The month of April drifted to a quiet end with several days of picture-perfect warm, sunny weather and gentle blue skies. A very few more summer birds arrived, or passed through in migration, including one Scarlet Tanager, whose distinct chick-brrrr calls and harsh song I heard one morning, from too far back in the woods to see; and a Gray Catbird whistling its awkward but intriguing song, and mewing a raspy call in the same water oaks where I often found a pair last summer. One morning two Northern Rough-winged Swallows swooped low over the trees and road near our house – the first Rough-winged Swallows I’ve ever seen here in our neighborhood, though they’re common throughout the U.S. in summer.
In the old field, a Common Yellowthroat warbled its rolling wichety-wichety-wichety song from somewhere very deep in the thickets of privet and vines. It’s almost certainly a migrant passing through because, for the past several years, I’ve occasionally heard one singing here, but only during spring or fall. They don’t usually stay for the summer. Though the small bright-yellow birds with a jaunty black mask like a shrubby, tangled habitat like this, they more often prefer somewhat wetter conditions, like lowlands or wetlands, with water somewhere nearby.
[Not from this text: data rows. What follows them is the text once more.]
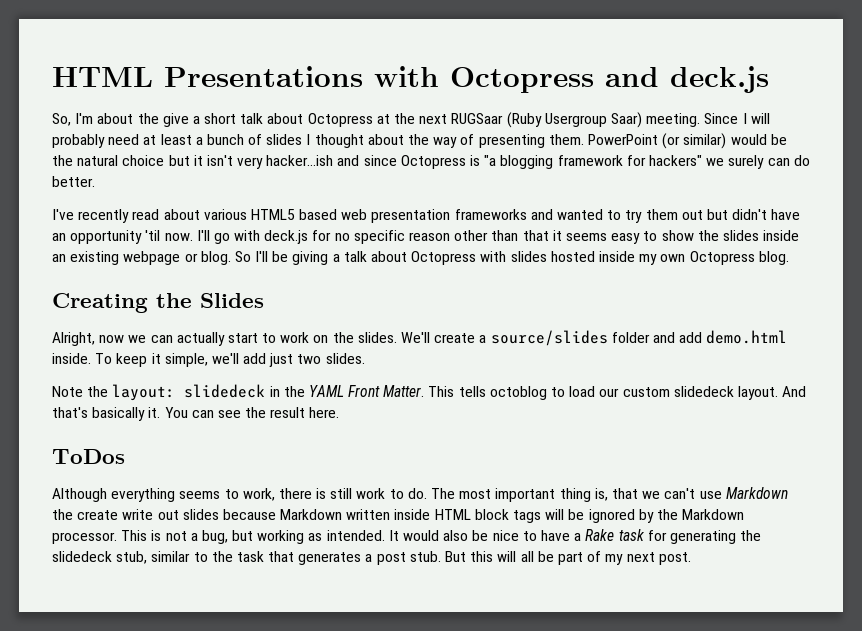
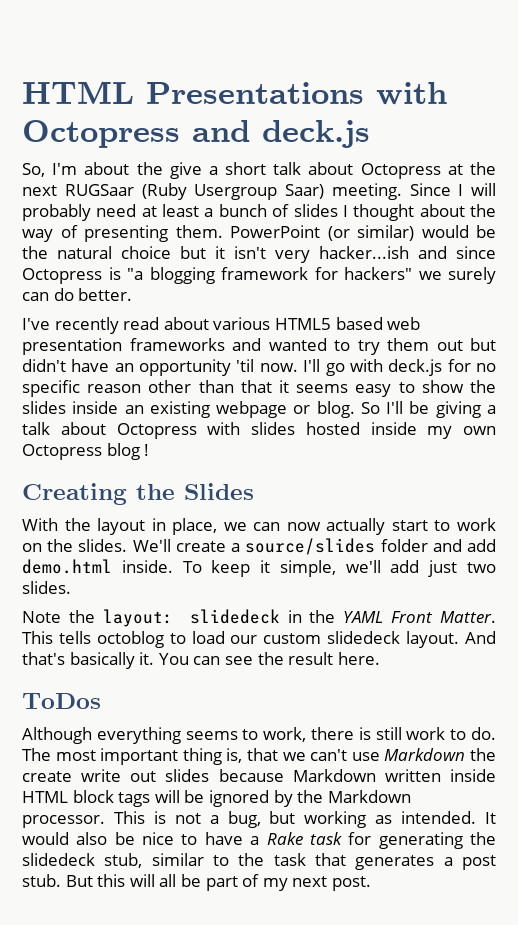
[758,251,789,265] blog. -> [106,443,150,460] blog !
[52,332,125,346] Alright, now -> [22,518,218,535] With the layout in place,
(173, 339) none -> [286,522,321,531] now

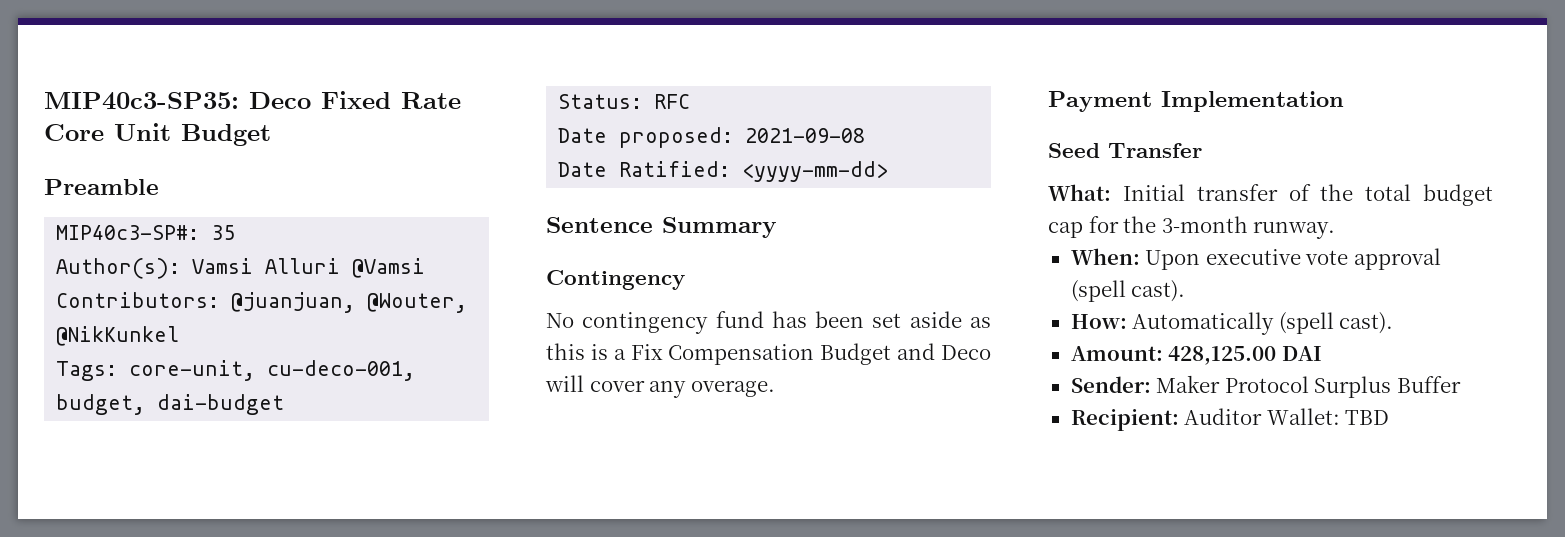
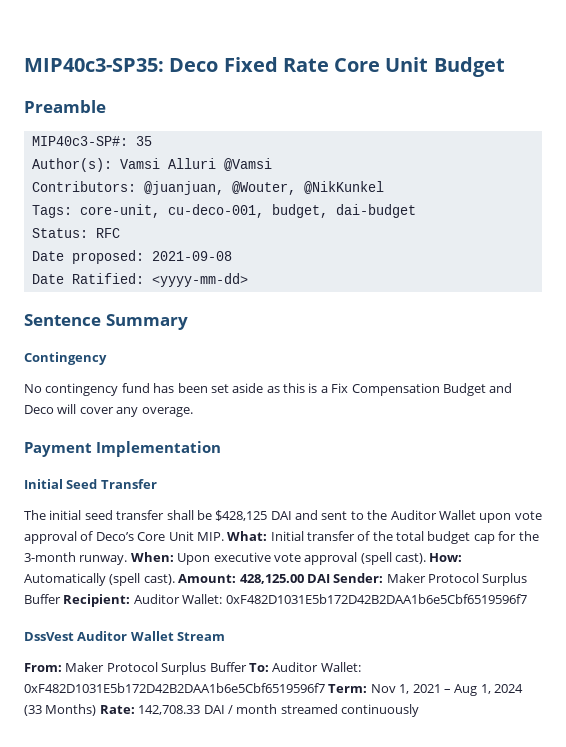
(1344, 101) none -> [24,479,63,489] Initial
(1202, 150) none -> [24,510,542,523] [24,531,224,544] The initial seed transfer shall be $428,125 DAI and sent to the Auditor Wallet upon vote approval of Deco’s Core Unit MIP.
(1336, 230) // -> (128, 560) none
(1186, 291) // -> (426, 558) none
(1394, 323) // -> (175, 579) none
(1322, 353) // -> (330, 578) none
(1461, 384) // -> (61, 599) none
[1345,410,1390,425] TBD -> [225,594,527,604] [24,631,226,641] [24,662,361,675] [24,683,523,696] [24,704,419,717] 0xF482D1031E5b172D42B2DAA1b6e5Cbf6519596f7 // DssVest Auditor Wallet Stream // From: Maker Protocol Surplus Buffer To: Auditor Wallet: 0xF482D1031E5b172D42B2DAA1b6e5Cbf6519596f7 Term: Nov 1, 2021 – Aug 1, 2024 (33 Months) Rate: 142,708.33 DAI / month streamed continuously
Also in the field, an Indigo Bunting arrived, and has been chanting its cheery sweet-sweet-chew-chew-sweet-sweet from perches in the very tops of small, scraggly trees or large bushes, often along the edge of the power-cut. It’s a tiny little dot of intense indigo-blue, persistently singing its sparkling, bouncing song over and over, notes of impossible beauty almost lost against the background noise of traffic on the highway nearby.